Edit

Share via


Basic troubleshooting of outbound connections from an AKS cluster

This article discusses how to do basic troubleshooting of outbound connections from a Microsoft Azure Kubernetes Service (AKS) cluster and identify faulty components.

Prerequisites

  • The Kubernetes kubectl tool, or a similar tool to connect to the cluster. To install kubectl by using Azure CLI, run the az aks install-cli command.

  • The apt-get command-line tool for handling packages.

  • The Client URL (cURL) tool, or a similar command-line tool.

  • The nslookup command-line (dnsutils) tool for checking DNS resolution.

Scenarios for outbound traffic in Azure Kubernetes Service

Traffic that originates from within the AKS cluster, whether it's from a pod or a worker node, is considered as outbound traffic from the cluster. If there's an issue in the outbound flow for an AKS cluster, before you troubleshoot, first look at the scenarios for outbound traffic flow.

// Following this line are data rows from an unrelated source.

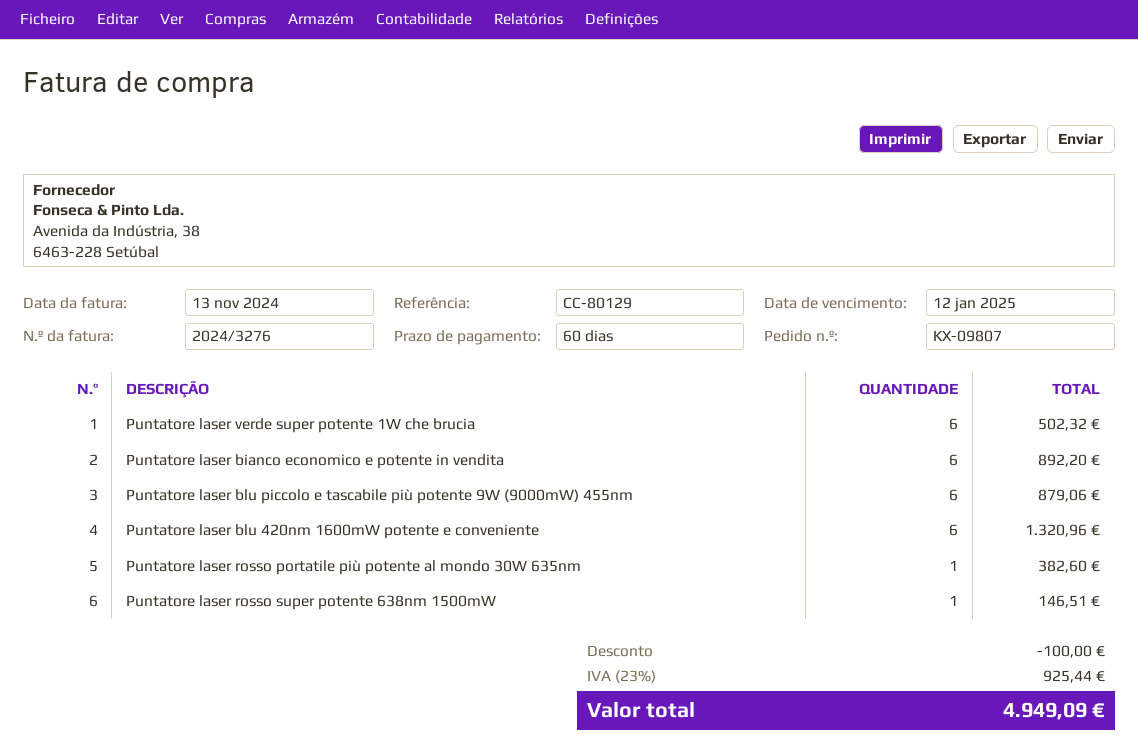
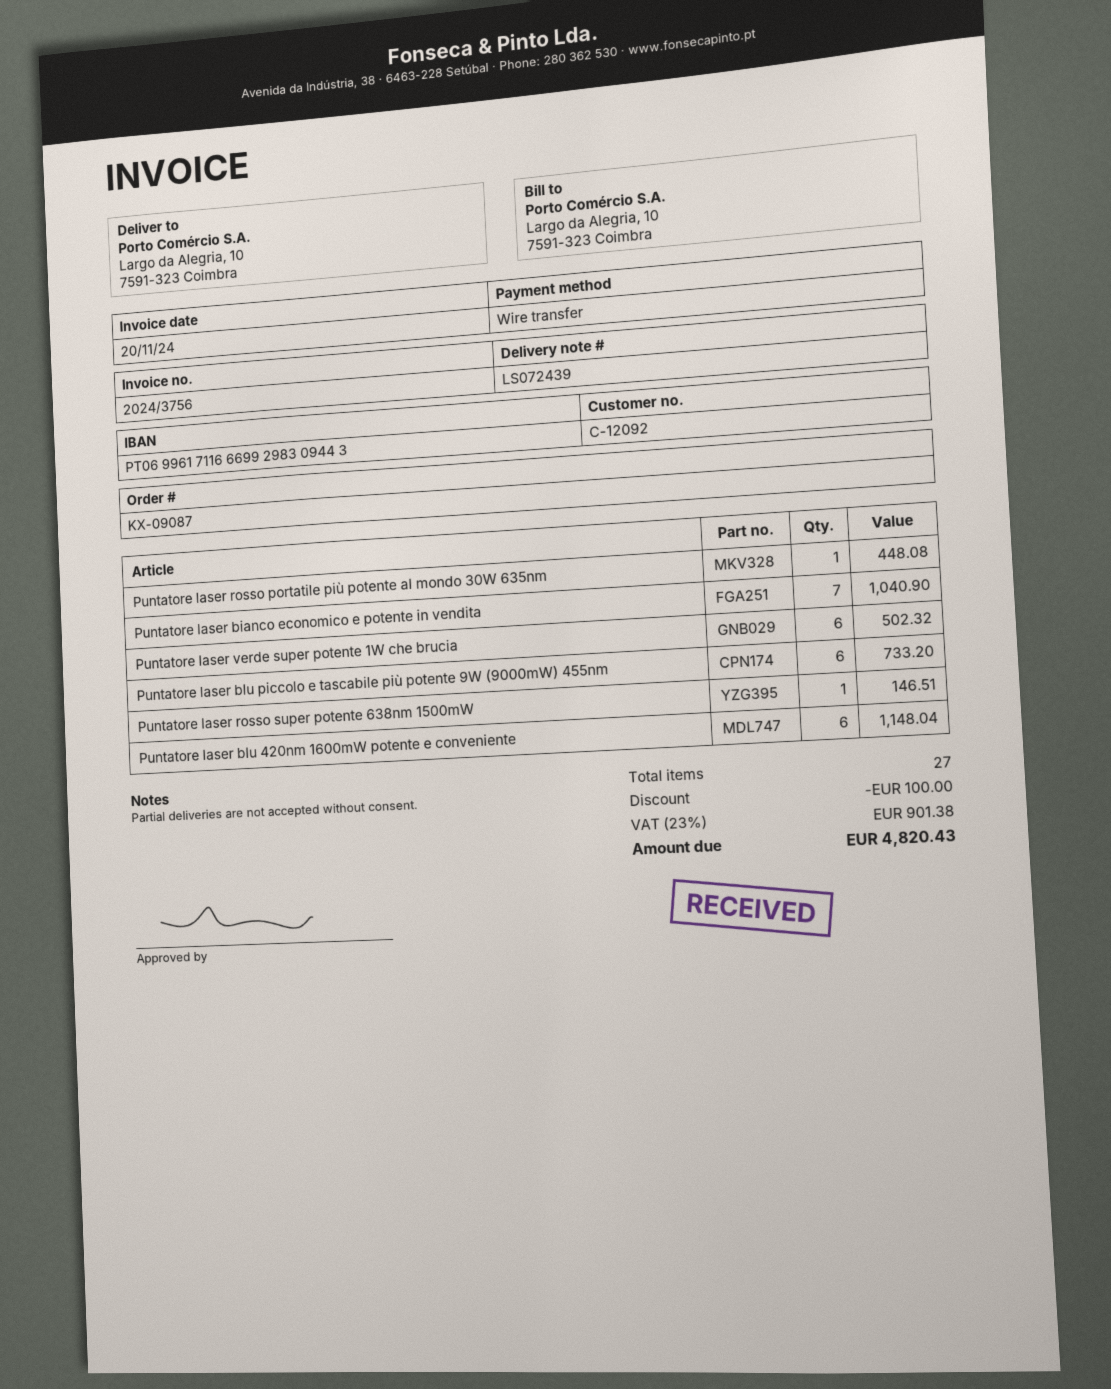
order number: KX-09807 -> KX-09087
invoice number: 2024/3276 -> 2024/3756
invoice date: 2024-11-13 -> 2024-11-20
Puntatore laser bianco economico e potente in vendita: 6 for 892.20 -> 7 for 1040.90
Puntatore laser blu piccolo e tascabile più potente 9W (9000mW) 455nm: 6 for 879.06 -> 6 for 733.20
Puntatore laser blu 420nm 1600mW potente e conveniente: 6 for 1320.96 -> 6 for 1148.04
Puntatore laser rosso portatile più potente al mondo 30W 635nm: 1 for 382.60 -> 1 for 448.08
tax: 23% = 925.44 -> 23% = 901.38
total: 4949.09 -> 4820.43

The outbound traffic from an AKS cluster can be classified into the following categories:

  1. Traffic to a pod or service in the same cluster (internal traffic).

  2. Traffic to a network resource or endpoint in the same virtual network or a different virtual network that uses virtual network peering.

  3. Traffic to an on-premises environment through a VPN connection or an Azure ExpressRoute connection.

  4. Traffic outside the AKS network through Azure Load Balancer (public outbound traffic).

  5. Traffic outside the AKS network through Azure Firewall or a proxy server (public outbound traffic).

Internal traffic

A basic request flow for internal traffic from an AKS cluster resembles the flow shown in the following diagram.

Diagram of a basic request flow for internal traffic from an AKS cluster.

Public outbound traffic through Azure Load Balancer

If the traffic is for a destination on the internet, the default method is to send the traffic through the Azure Load Balancer.

Diagram of a request flow for external internet traffic through Azure Load Balancer from an AKS cluster.

Public outbound traffic through Azure Firewall or a proxy server

In some cases, the egress traffic has to be filtered, and it might require Azure Firewall.

Diagram of a request flow for external internet traffic through Azure Firewall from an AKS cluster.

A user might want to add a proxy server instead of a firewall, or set up a NAT gateway for egress traffic. The basic flow remains the same as shown in the diagram.

It's important to understand the nature of egress flow for your cluster so that you can continue troubleshooting.

Considerations when troubleshooting

Check your network resources within traffic flow

When you troubleshoot outbound traffic in AKS, it's important to know what network resources are present (that is, the hops through which the traffic passes). Here, the network resource could be one of the following components:

  • Azure Load Balancer
  • Azure Firewall or a custom firewall
  • A network address translation (NAT) gateway
  • A proxy server
  • Network security group (NSG)
  • Network policy

The flow could also differ based on the destination. For example, internal traffic (that is, within the cluster) doesn't go through the external network resources and only uses the cluster networking. For public outbound traffic, determine which network resources are implemented for your cluster.

Check outbound connectivity path and blockers with Azure Virtual Network Verifier (Preview)

To check where traffic is blocked within your network resources to specific endpoints (for example, mcr.microsoft.com), you can use the Azure Virtual Network Verifier (Preview) tool. By running a connectivity analysis, you can visualize the hops within the traffic flow and any misconfigurations within Azure networking resources that are blocking traffic. We recommend using the Virtual Network Verifier tool as a first step in troubleshooting outbound connectivity issues to isolate the issue and detect problematic network configuration. For more instructions, check if Azure network resources are blocking traffic to the endpoint using Azure Virtual Network Verifier (Preview).

Manual troubleshooting

For manual troubleshooting, we recommend you check the following items:

  • The source and the destination for the request.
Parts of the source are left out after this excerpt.